L-R: Anupam and Anshu Dhanuka (Co-founders of Kiddopia), with Nitish Mittersain (Founder of Nazara Technologies)

Evolve and change with supplementary markets

The growth was possible as the team kept an eye on the market and its evolving dynamics. Nitish explains that the initial gaming experience of Indian consumers is often on the mobile device. Sandeep adds that the good thing about any technology or gaming business is that entrepreneur gets new opportunities. But it is also a double-edged sword. 

“What gave me confidence is that Nazara kept on building verticals, which were diversified. And many were future hedged, and not dependent on any particular bet. There are multiple opportunities. The risk automatically reduces. The team also diversified in the management team side, where Nitish got in experts to run the day-to-day operations so that he could focus on creating the strategy,” adds Sandeep. 

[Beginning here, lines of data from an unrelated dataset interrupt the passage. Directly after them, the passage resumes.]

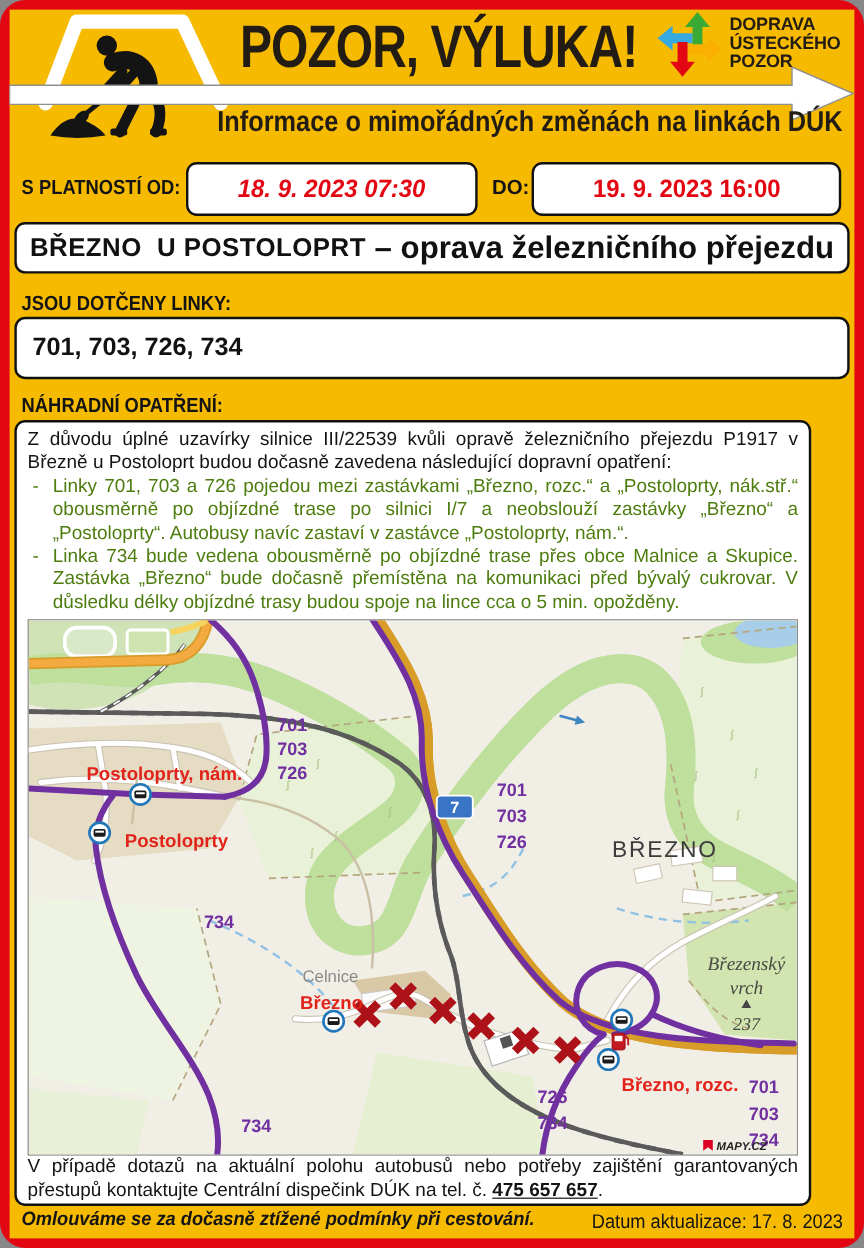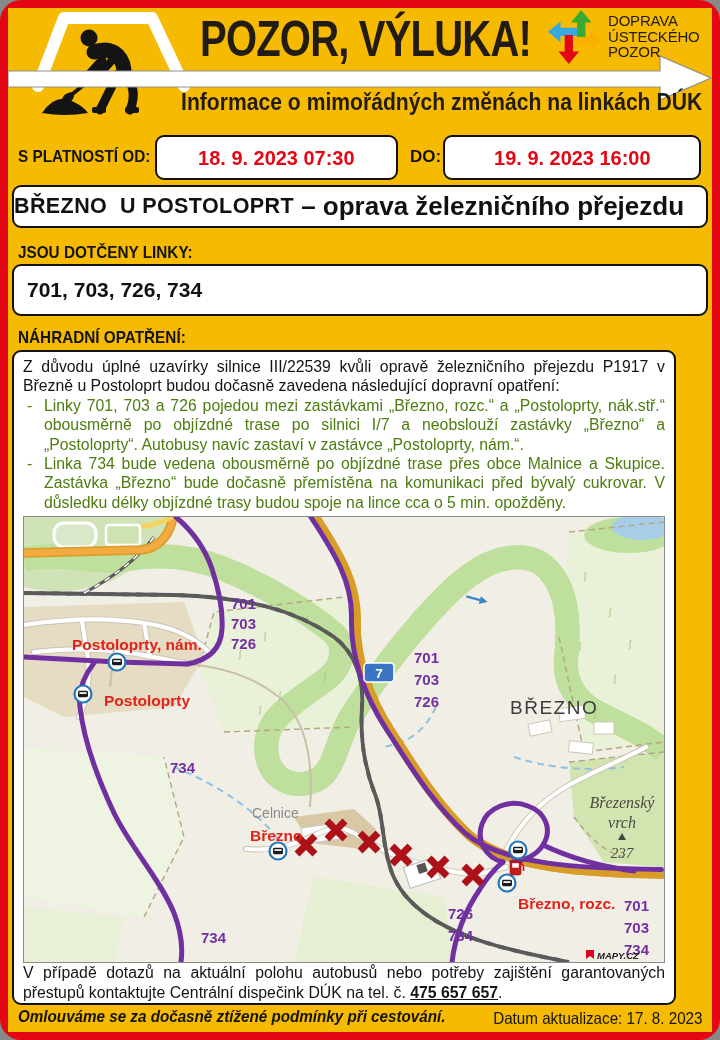--- a/index.html
+++ b/index.html
@@ -19,28 +19,28 @@
   
   .stripe{left:8px;top:72px;width:190px;height:15px;background:#b5b5b5;}
   .main-title{
     left:200px;top:10px;font-size:50px;font-weight:800;letter-spacing:-1px;
     color:#221c14;transform:scaleX(.8);transform-origin:0 0;white-space:nowrap;
   }
   .subtitle{
     right:18px;top:88px;font-size:24px;font-weight:700;color:#221c14;
     transform:scaleX(.88);transform-origin:100% 0;white-space:nowrap;
   }
-  .logo-text{left:608px;top:13px;font-size:15px;line-height:15.5px;font-weight:400;color:#221c14;letter-spacing:-0.2px;}
+  .logo-text{left:608px;top:13px;font-size:15px;line-height:15.5px;font-weight:700;color:#221c14;letter-spacing:-0.2px;}
 
   
   .lbl{font-size:17px;font-weight:700;color:#141414;}
   .wbox{position:absolute;background:#fff;border:2.5px solid #111;border-radius:9px;}
   .datebox{display:flex;align-items:center;justify-content:center;}
   .datetxt{color:#e30613;font-size:21px;font-weight:700;white-space:nowrap;transform:scaleX(.95);}
-  .titlebox{display:flex;align-items:center;white-space:pre;}
+  .titlebox{display:flex;align-items:center;justify-content:center;white-space:pre;}
   .title-place{font-size:21.5px;font-weight:800;color:#111;letter-spacing:.4px;}
   .title-rest{font-size:26px;font-weight:700;color:#111;}
   .linesbox{display:flex;align-items:center;padding-left:13px;}
   .linestxt{font-size:21px;font-weight:700;color:#111;}
 
   
   .bigbox{left:12px;top:350px;width:664px;height:655px;padding:5px 9px 0 9px;}
   .bigbox p{margin:0;text-align:justify;font-size:15.8px;line-height:19.4px;color:#141414;}
   .blist{margin:0;padding:0;list-style:none;}
   .blist li{position:relative;padding-left:21px;text-align:justify;font-size:15.8px;line-height:19.4px;color:#4d7c0f;}
@@ -94,21 +94,21 @@
     <polygon points="53,31 41,21 41,27 25,27 25,35 41,35 41,41" fill="#f9b000"></polygon>
     <polygon points="21,53 11,41 17,41 17,25 25,25 25,41 31,41" fill="#e30613"></polygon>
   </svg>
   <div class="abs logo-text">
     <div>DOPRAVA</div>
     <div>ÚSTECKÉHO</div>
     <div>POZOR</div>
   </div>
 
   <div class="abs lbl cond" style="left:18px;top:147px;">S PLATNOSTÍ OD:</div>
-  <div class="wbox datebox" style="left:155px;top:135px;width:243px;height:45px;">
+  <div class="wbox datebox" style="left:155px;top:135px;width:243px;height:45px;font-style:italic;">
     <span class="datetxt">18. 9. 2023 07:30</span>
   </div>
   <div class="abs lbl" style="left:410px;top:147px;">DO:</div>
   <div class="wbox datebox" style="left:443px;top:135px;width:258px;height:45px;">
     <span class="datetxt">19. 9. 2023 16:00</span>
   </div>
 
   <div class="wbox titlebox" style="left:12px;top:185px;width:696px;height:43px;">
     <span class="title-place">BŘEZNO  U POSTOLOPRT</span><span class="title-rest"> – oprava železničního přejezdu</span>
   </div>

Speaking of how the market also helped, he adds, “Most Indians don’t have consoles or gaming PCs. This is the mass consumer base. In the early years, gamers usually onboarded with casual games. They had a lower affinity to pay. But the devices, even the cheaper ones, were becoming powerful when it comes to hosting games. The experience they offered was great. This meant that they could move from casual gaming to more evolved forms of gaming.”

The next shift came when the internet bit rate started increasing, and the number of people adopting data on the mobile due to social networking platforms increased. The digital payments started evolving and grew rapidly. 

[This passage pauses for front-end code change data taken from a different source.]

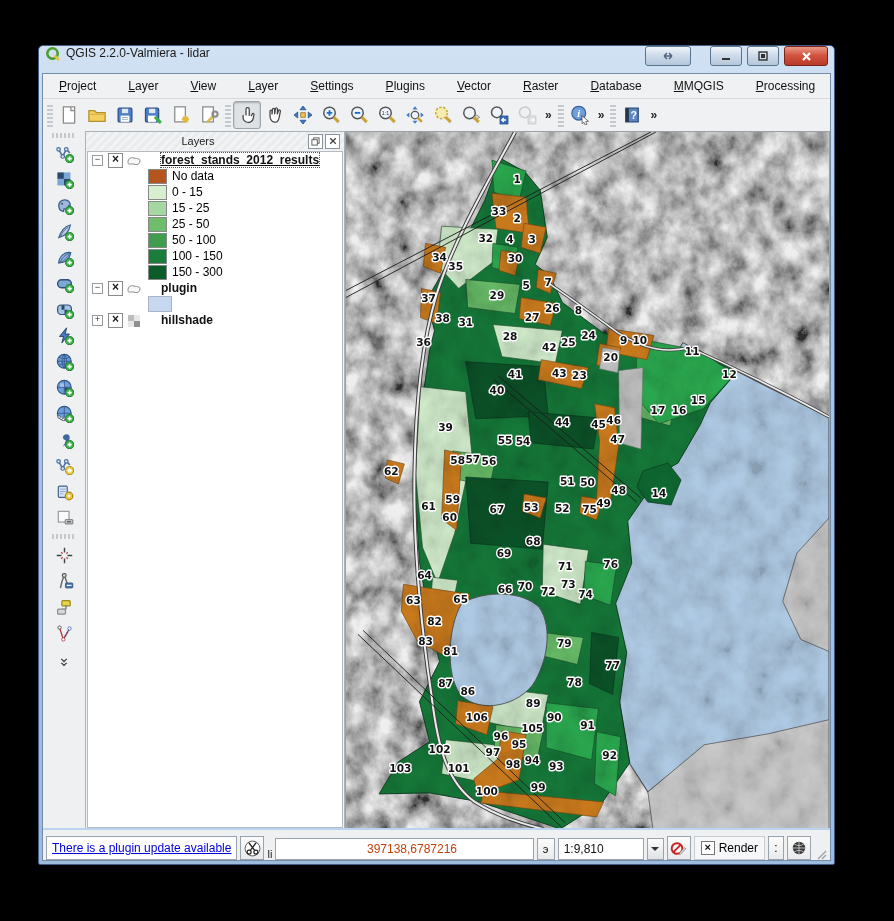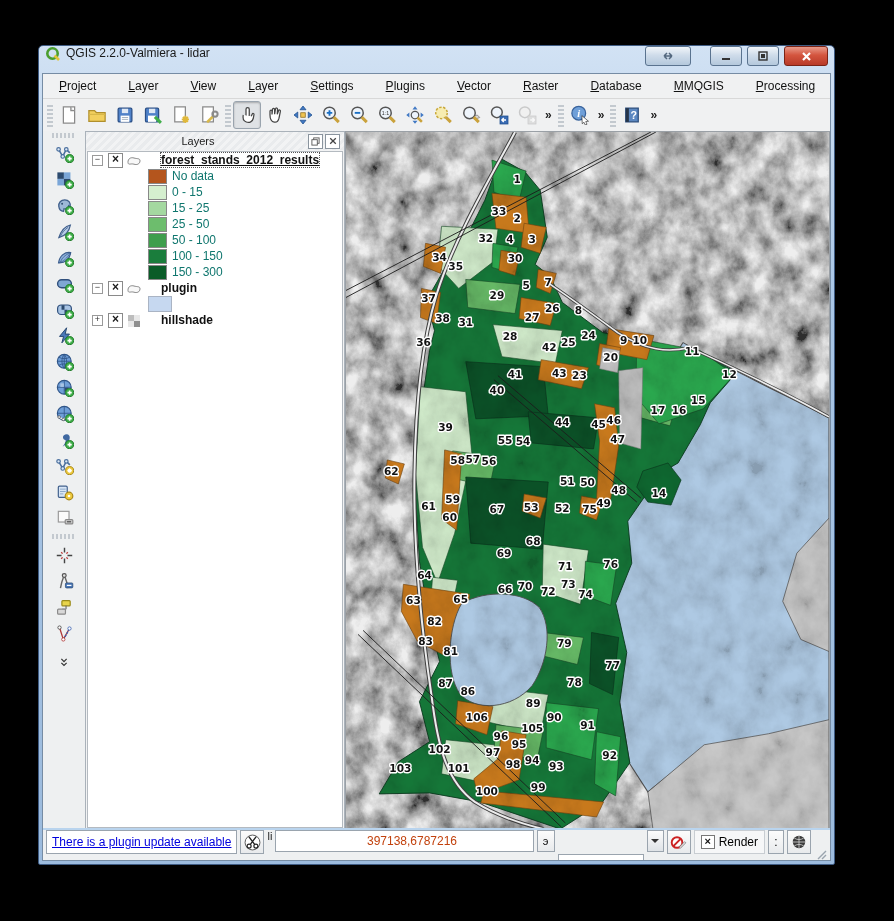--- a/index.html
+++ b/index.html
@@ -47,28 +47,28 @@
   .tree{flex:1;background:#fff;border:1px solid #b4bac0;margin:1px;overflow:hidden;position:relative;font-size:12px;}
   .trow{display:flex;align-items:center;height:16px;position:relative;}
   .expander{position:absolute;left:4px;width:9px;height:9px;border:1px solid #9a9a9a;background:#fff;
     font-size:9px;line-height:7px;text-align:center;color:#333;}
   .cb{position:absolute;left:20px;width:13px;height:13px;border:1px solid #8a8a8a;background:#fff;
     font-weight:900;font-size:12px;line-height:11px;text-align:center;color:#1a1a1a;}
   .licon{position:absolute;left:38px;width:18px;height:14px;}
   .lname{position:absolute;left:60px;font-weight:bold;color:#111;white-space:nowrap;margin-left:13px;}
   .lname.selected{outline:1px dotted #555;text-decoration:underline;}
   .swatch{position:absolute;left:60px;width:17px;height:13px;border:1px solid #888;}
-  .clabel{position:absolute;left:84px;color:#0f766e;text-align:right;}
+  .clabel{position:absolute;left:84px;color:#000000;text-align:right;}
   .lakeswatch{position:absolute;left:60px;width:22px;height:14px;border:1px solid #aab4c4;}
   
   .map-wrap{flex:1;border:1px solid #9aa0a6;background:#c6c6c6;position:relative;}
   .map-wrap svg{position:absolute;inset:0;width:100%;height:100%;}
   
   .statusbar{position:absolute;left:0;right:0;bottom:0;height:30px;background:#eef0f1;border-top:2px solid #b9d4ee;
-    display:flex;align-items:flex-start;gap:3px;padding:0 3px;font-size:12px;}
+    display:flex;align-items:flex-end;gap:3px;padding:0 3px;font-size:12px;}
   .sb-box{border:1px solid #9aa4ae;background:#fff;height:20px;display:flex;align-items:center;padding:0 5px;}
   .sb-link{color:#0000dd;text-decoration:underline;white-space:nowrap;}
   .sb-btn{border:1px solid #9aa4ae;background:linear-gradient(#fcfcfc,#e8eaec);height:22px;min-width:22px;
     display:flex;align-items:center;justify-content:center;}
   .coordbox{flex:1;justify-content:center;font-size:12px;color:#c2410c;padding-left:20px;}
   .scale{width:74px;justify-content:flex-start;color:#111;margin-top:24px;}
   .combo-arrow{width:15px;height:20px;border:1px solid #9aa4ae;background:linear-gradient(#fcfcfc,#dfe3e7);
     display:flex;align-items:center;justify-content:center;}
   .combo-arrow i{width:0;height:0;border:4px solid transparent;border-top-color:#333;margin-top:4px;}
   .render-wrap{display:flex;align-items:center;gap:4px;border:1px solid #c8cdd2;background:#f6f7f8;height:22px;padding:0 6px;}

Another important factor was that larger international games had started moving users from casual gaming to mid-core gaming. 


“We felt the gamers in India had started maturing into evolved gamers. It meant focusing on the evolved gamer,” explains Nitish. This was when the team acquired the company Northern Gaming, which was a leader in the space. 

“The idea of these acquisitions is that they continue to be run by their founders and teams. Because gaming is an extremely creative and passionate space, it is difficult to merge these companies in the traditional sense. You need to give them the freedom to operate independently while synergising on a common platform,” says Nitish. 

Speaking of his last biggest learning, Nitish says, 


“In the gaming business, it is extremely easy to get swayed by vanity metrics and show growth, but that pushes you into a vicious cycle of raising more money. It is a slippery slope because you chase metrics that don’t deliver any value. It is important to focus on metrics that add long-term value to your business.


"Distinguish between a vanity metric and a real metric. Doing this helped us get the investor a large exit. Investors who have backed me need that exit, especially those who have been with us from the early days. It is a big priority. We have always tried to be a debt-free company. You are tempted to pick up debt with a strong balance sheet like ours, but times like this (COVID-18), being less leveraged and having no debt or less debt becomes important. If you live to fight another day, you can win,” he adds. 


Nazara is now all set for its IPO race this year.